By Stella Dawson
WASHINGTON (TrustLaw) – Civil society groups are pressing for more detailed disclosure of payments and corporate ownership structures in the global standard for extraction of natural resource wealth.
These measures would make oil and mining industries more accountable and improve governance, the coalition said in a letter on Thursday to the U.K. Secretary of State for International Development Justine Greening ahead of a meeting to toughen rules.
The Extractive Industries Transparency Initiative, which sets a global standard on disclosing payments made for exploration and production of oil, gas and mining, will hold a board meeting next week to discuss updating its rules which would be launched at its May conference in Australia.

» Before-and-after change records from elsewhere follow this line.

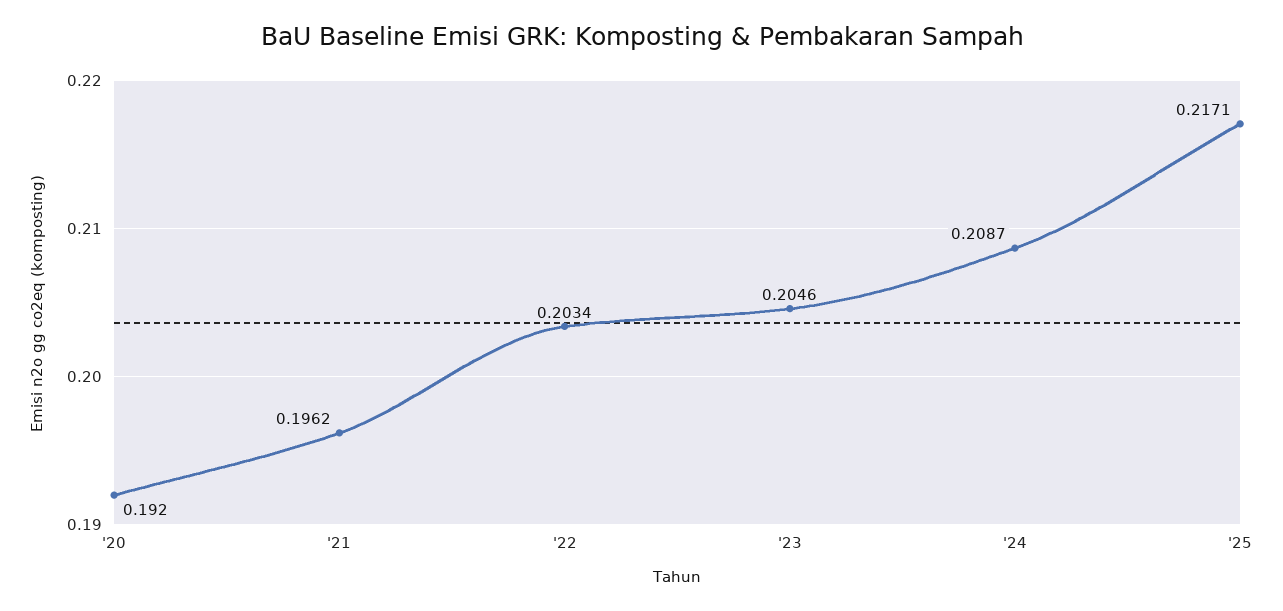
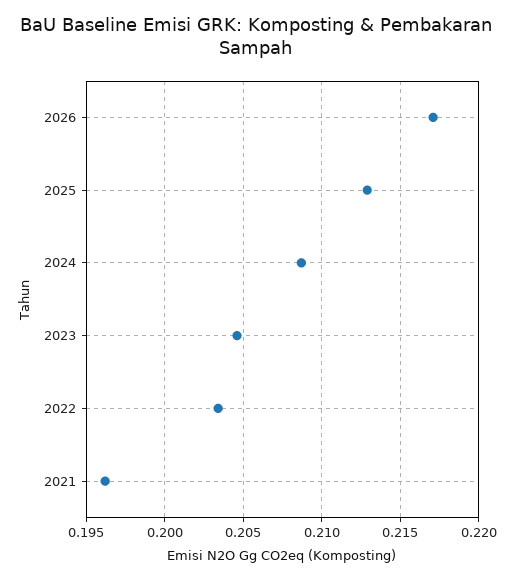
'20: 0.192 -> none
'25: 0.2171 -> 0.213
2026: none -> 0.217

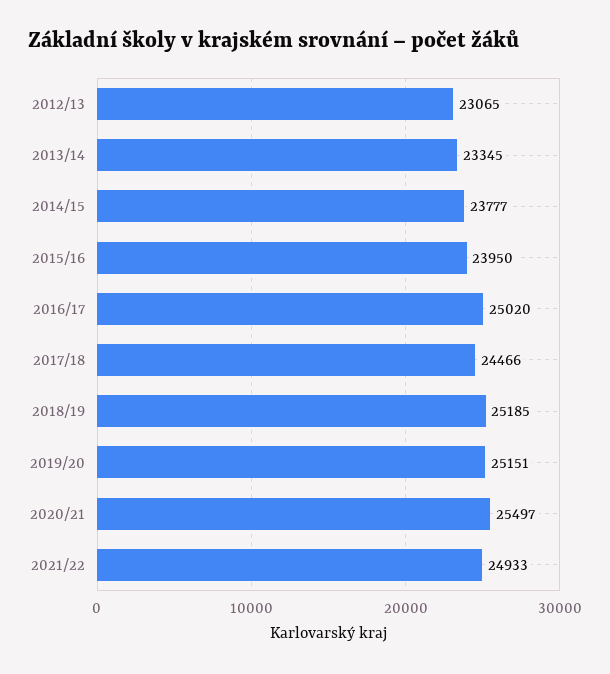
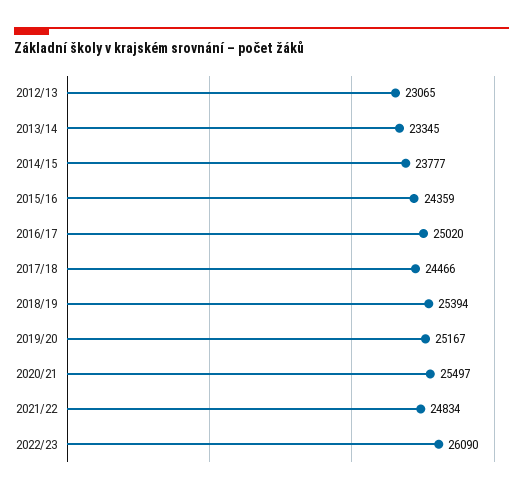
2015/16: 23950 -> 24359
2018/19: 25185 -> 25394
2019/20: 25151 -> 25167
2021/22: 24933 -> 24834
2022/23: none -> 26090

“This is a critical opportunity to deliver a stronger standard that will significantly improve EITI reports and enhance their effectiveness in generating extractive sector accountability and good governance,” the group said in its letter.
- Require all EITI countries to disclose all contracts that govern oil, gas and mining exploration and production
- Require all payment and receipt data to be broken down by project
- Require disclosure of beneficial ownership in the register of licences and licence-holders
- Require “in-kind” revenue data to be reported in sufficient detail to evaluate the governance of production sales
- Make the validation system for assessing whether countries meet EITI requirements independent, rigorous and consistent to ensure the credibility of the standard.
The board of the EITI, which brings together industry, civil society, investors and government officials to promote revenue transparency from natural resources, meets on Feb 26 and 27 in Oslo.
Some 3.5 billion people live in resource-rich countries, yet poor governance leaves many citizens impoverished and vulnerable to conflict, and too often payments made by extractive industries do not turn up in government budgets.
In Afghanistan, for example, an EITI report in 2010 found a $1.5 million shortfall in the amount of money the government said it had received from companies.
Eighteen countries have met its disclosure standards, including Iraq, Nigeria and Norway. Nineteen others are seeking to join the initiative.